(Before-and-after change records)
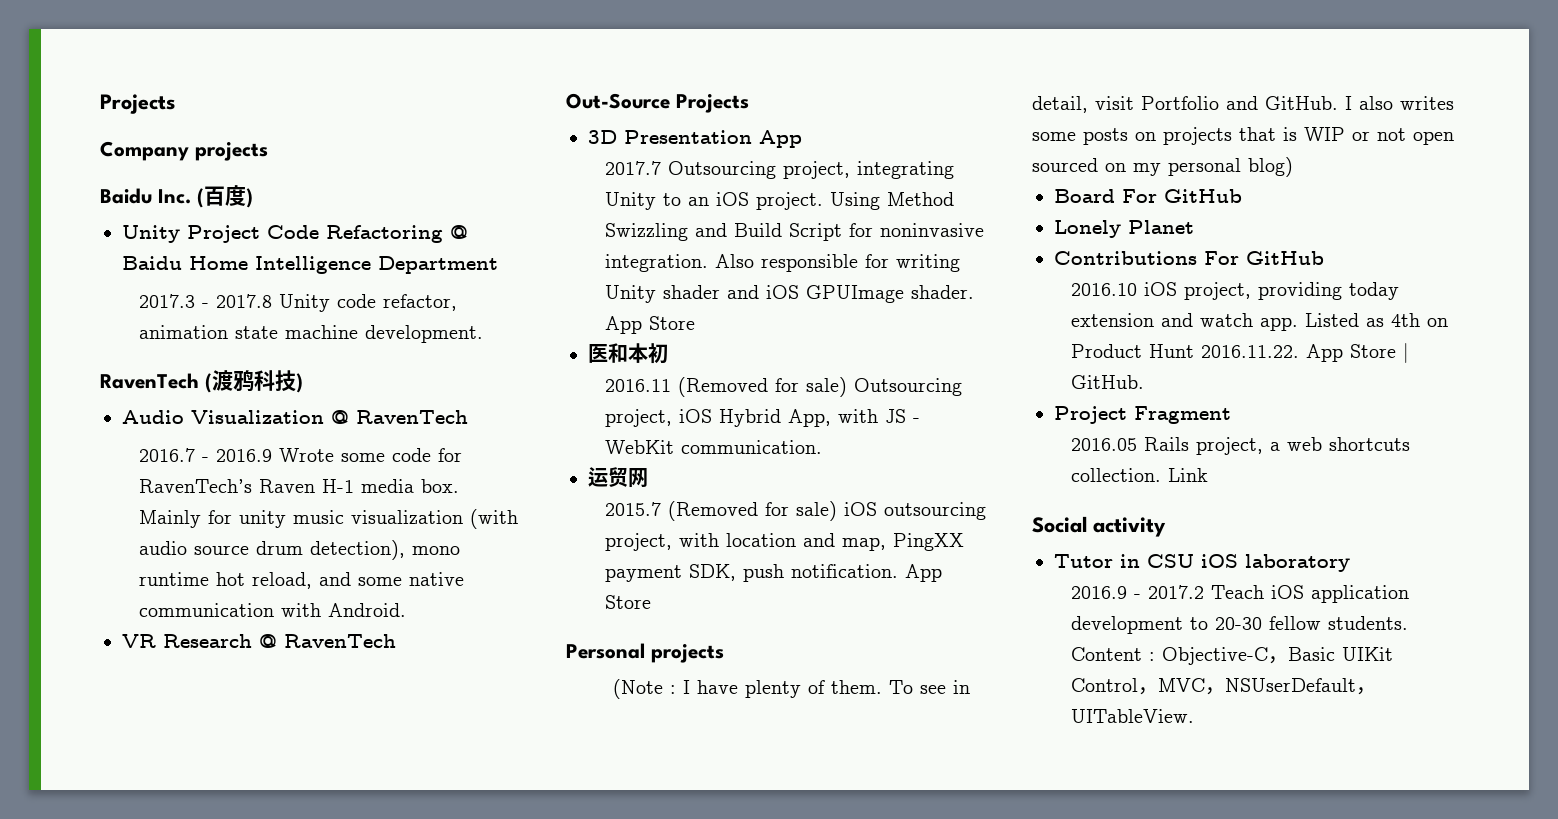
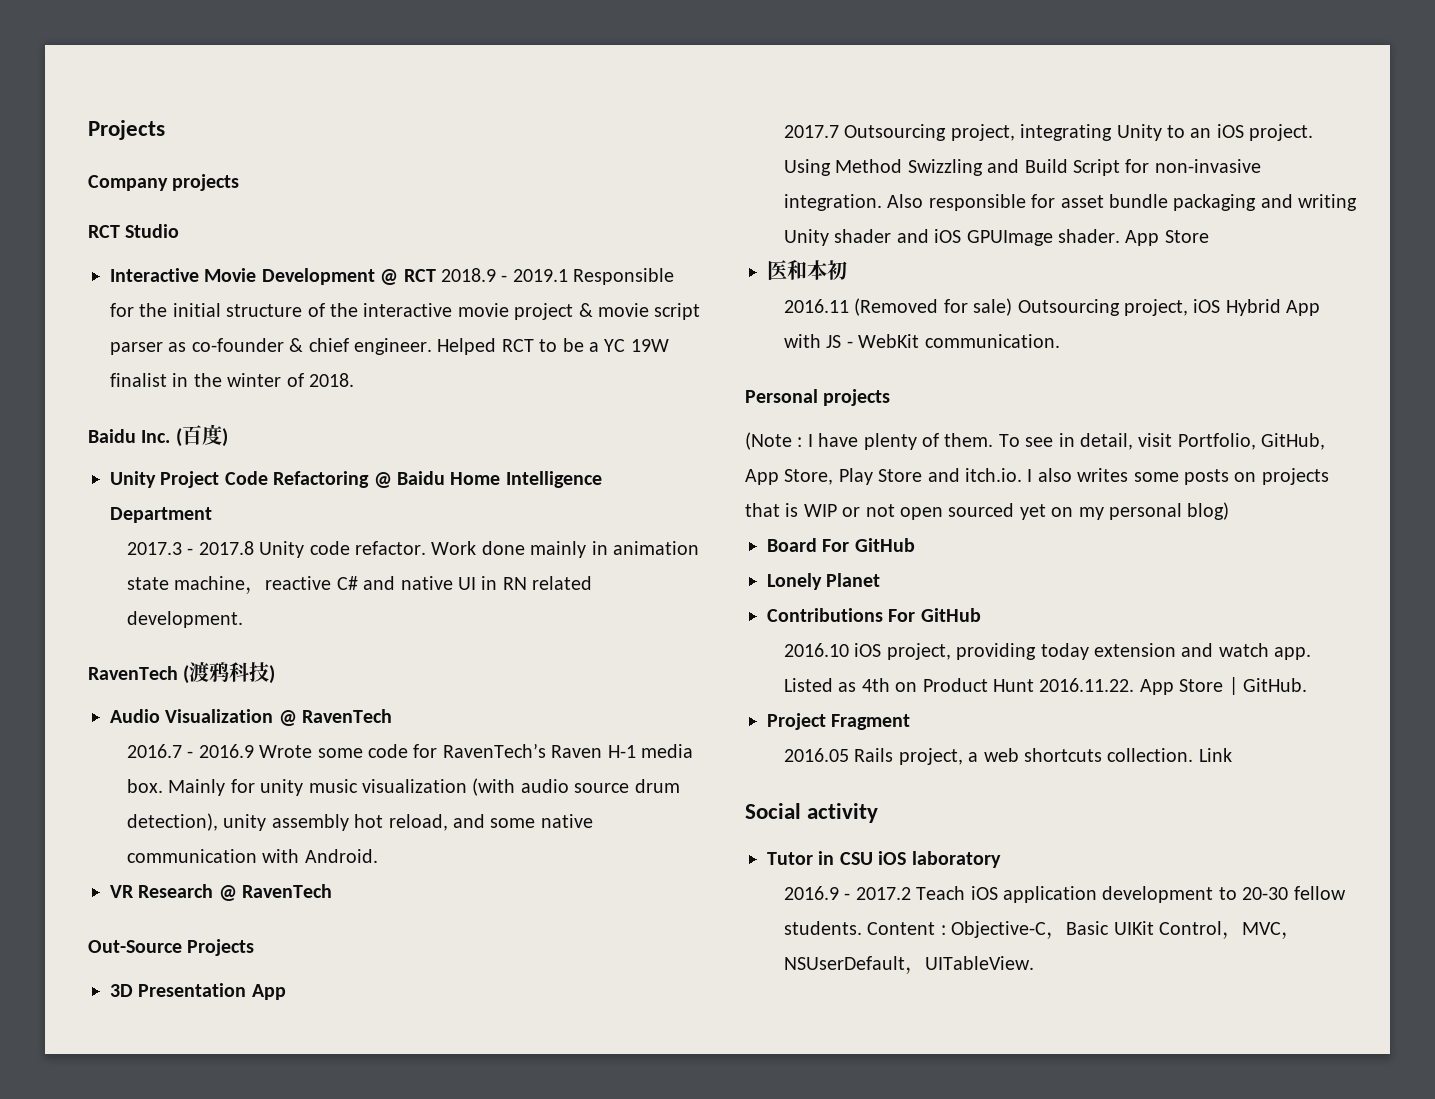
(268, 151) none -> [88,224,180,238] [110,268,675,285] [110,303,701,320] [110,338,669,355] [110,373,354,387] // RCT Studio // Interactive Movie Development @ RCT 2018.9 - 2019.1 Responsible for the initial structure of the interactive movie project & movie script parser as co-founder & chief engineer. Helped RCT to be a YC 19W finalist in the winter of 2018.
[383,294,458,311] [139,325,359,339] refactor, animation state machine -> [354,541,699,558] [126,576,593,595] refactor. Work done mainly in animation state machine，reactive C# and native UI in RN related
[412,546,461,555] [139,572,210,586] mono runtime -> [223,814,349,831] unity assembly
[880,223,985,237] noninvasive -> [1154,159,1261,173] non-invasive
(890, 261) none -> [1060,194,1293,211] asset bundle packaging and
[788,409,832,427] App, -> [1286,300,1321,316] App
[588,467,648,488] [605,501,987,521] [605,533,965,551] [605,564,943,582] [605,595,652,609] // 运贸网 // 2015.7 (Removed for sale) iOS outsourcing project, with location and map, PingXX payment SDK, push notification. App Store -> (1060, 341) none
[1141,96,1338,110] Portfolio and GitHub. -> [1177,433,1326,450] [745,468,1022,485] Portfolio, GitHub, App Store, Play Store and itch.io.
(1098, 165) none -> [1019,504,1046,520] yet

# EXERCISE DESCRIPTION
The reply must hold exactly the lines from the one containing "[880,223,985,237] noninvasive ->" to the last line of the entries, and nothing more.

# WRITTEN RESPONSE
[880,223,985,237] noninvasive -> [1154,159,1261,173] non-invasive
(890, 261) none -> [1060,194,1293,211] asset bundle packaging and
[788,409,832,427] App, -> [1286,300,1321,316] App
[588,467,648,488] [605,501,987,521] [605,533,965,551] [605,564,943,582] [605,595,652,609] // 运贸网 // 2015.7 (Removed for sale) iOS outsourcing project, with location and map, PingXX payment SDK, push notification. App Store -> (1060, 341) none
[1141,96,1338,110] Portfolio and GitHub. -> [1177,433,1326,450] [745,468,1022,485] Portfolio, GitHub, App Store, Play Store and itch.io.
(1098, 165) none -> [1019,504,1046,520] yet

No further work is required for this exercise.